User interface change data
***

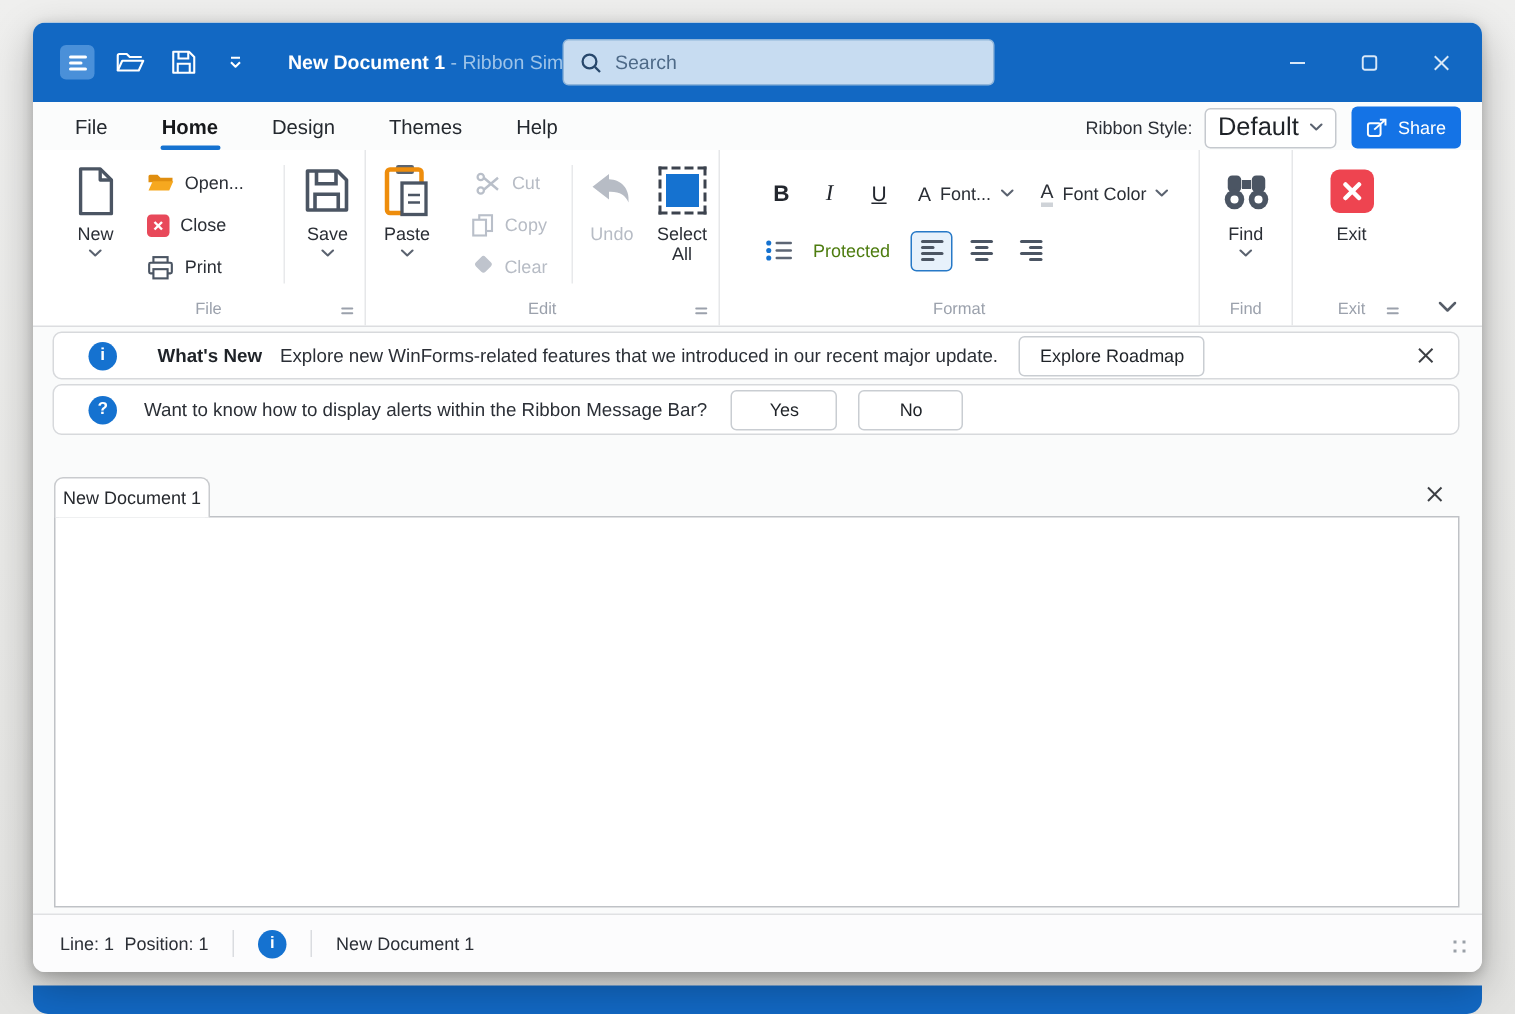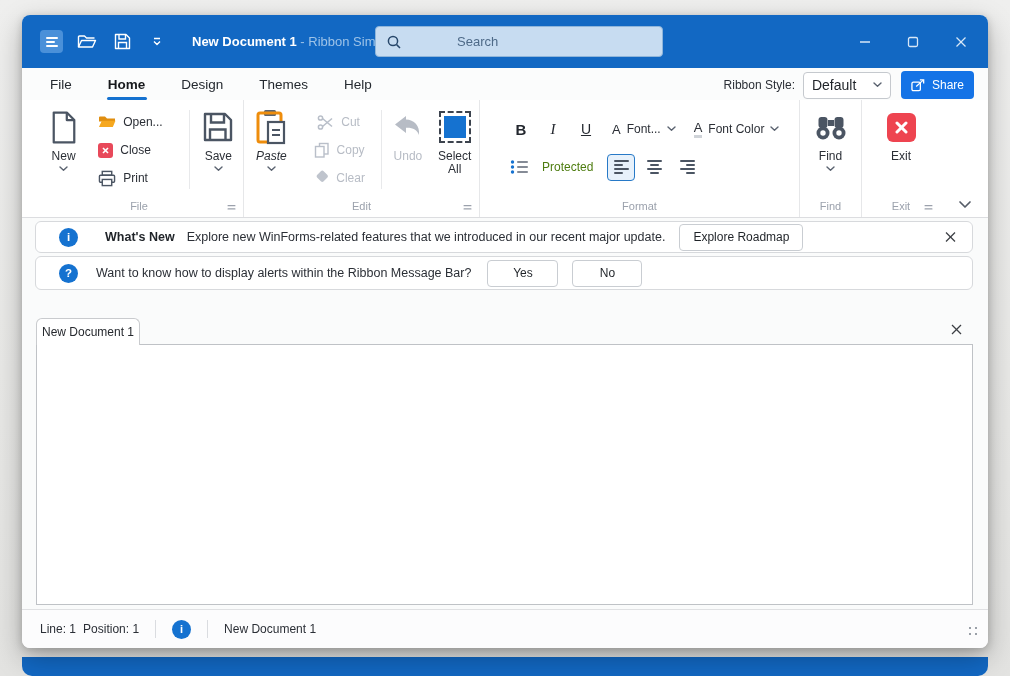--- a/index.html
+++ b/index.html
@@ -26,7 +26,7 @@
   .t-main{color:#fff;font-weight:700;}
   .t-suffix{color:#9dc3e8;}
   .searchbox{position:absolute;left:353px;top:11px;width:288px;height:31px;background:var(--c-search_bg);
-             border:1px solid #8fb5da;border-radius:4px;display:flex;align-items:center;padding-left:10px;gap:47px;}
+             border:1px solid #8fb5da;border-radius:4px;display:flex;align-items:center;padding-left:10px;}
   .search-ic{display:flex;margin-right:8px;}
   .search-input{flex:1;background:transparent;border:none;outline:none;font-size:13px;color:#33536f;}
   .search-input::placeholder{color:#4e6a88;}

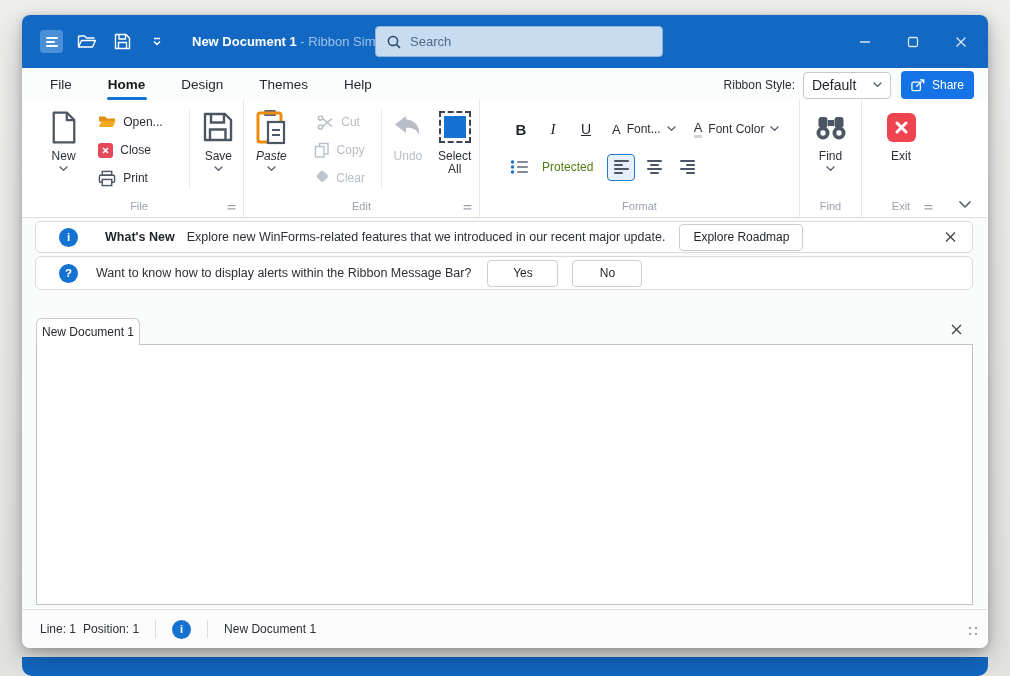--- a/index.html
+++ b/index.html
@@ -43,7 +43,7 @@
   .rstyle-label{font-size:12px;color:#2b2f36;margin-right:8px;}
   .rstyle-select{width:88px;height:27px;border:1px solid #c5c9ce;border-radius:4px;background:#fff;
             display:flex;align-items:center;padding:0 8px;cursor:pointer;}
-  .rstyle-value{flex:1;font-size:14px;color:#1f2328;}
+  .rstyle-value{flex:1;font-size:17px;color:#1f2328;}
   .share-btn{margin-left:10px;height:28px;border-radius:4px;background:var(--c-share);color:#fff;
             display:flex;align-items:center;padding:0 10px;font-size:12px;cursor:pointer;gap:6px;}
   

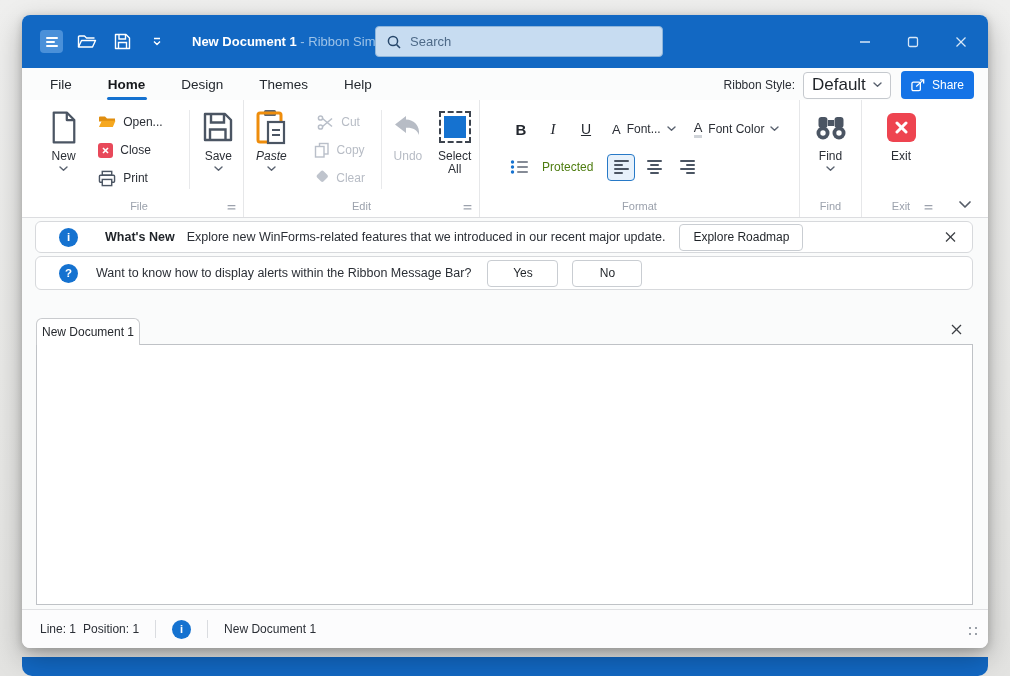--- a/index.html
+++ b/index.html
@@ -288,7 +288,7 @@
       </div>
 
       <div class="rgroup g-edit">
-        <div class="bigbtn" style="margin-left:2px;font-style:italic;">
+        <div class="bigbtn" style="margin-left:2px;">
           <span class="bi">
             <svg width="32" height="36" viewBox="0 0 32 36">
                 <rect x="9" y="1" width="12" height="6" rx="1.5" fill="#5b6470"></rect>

***

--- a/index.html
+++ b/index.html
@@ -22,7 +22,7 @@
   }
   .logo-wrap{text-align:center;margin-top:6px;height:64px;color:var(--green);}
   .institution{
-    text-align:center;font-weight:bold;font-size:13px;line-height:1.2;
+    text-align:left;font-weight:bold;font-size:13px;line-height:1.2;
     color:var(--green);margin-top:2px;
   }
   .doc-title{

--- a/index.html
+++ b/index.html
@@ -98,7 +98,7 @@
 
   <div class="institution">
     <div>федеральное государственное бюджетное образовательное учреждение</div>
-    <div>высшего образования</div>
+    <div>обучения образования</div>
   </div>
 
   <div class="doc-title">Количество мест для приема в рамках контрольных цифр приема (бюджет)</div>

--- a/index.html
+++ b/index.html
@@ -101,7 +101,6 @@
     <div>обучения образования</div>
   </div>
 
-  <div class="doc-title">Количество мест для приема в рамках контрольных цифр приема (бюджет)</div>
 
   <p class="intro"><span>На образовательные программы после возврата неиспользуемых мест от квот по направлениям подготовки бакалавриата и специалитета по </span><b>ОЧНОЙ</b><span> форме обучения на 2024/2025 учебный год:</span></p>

***

Copy from the entries only those lines that hold the word "padding".

## [Response to the task]
-             border:1px solid #8fb5da;border-radius:4px;display:flex;align-items:center;padding-left:10px;gap:47px;}
+             border:1px solid #8fb5da;border-radius:4px;display:flex;align-items:center;padding-left:10px;}
             display:flex;align-items:center;padding:0 8px;cursor:pointer;}
             display:flex;align-items:center;padding:0 10px;font-size:12px;cursor:pointer;gap:6px;}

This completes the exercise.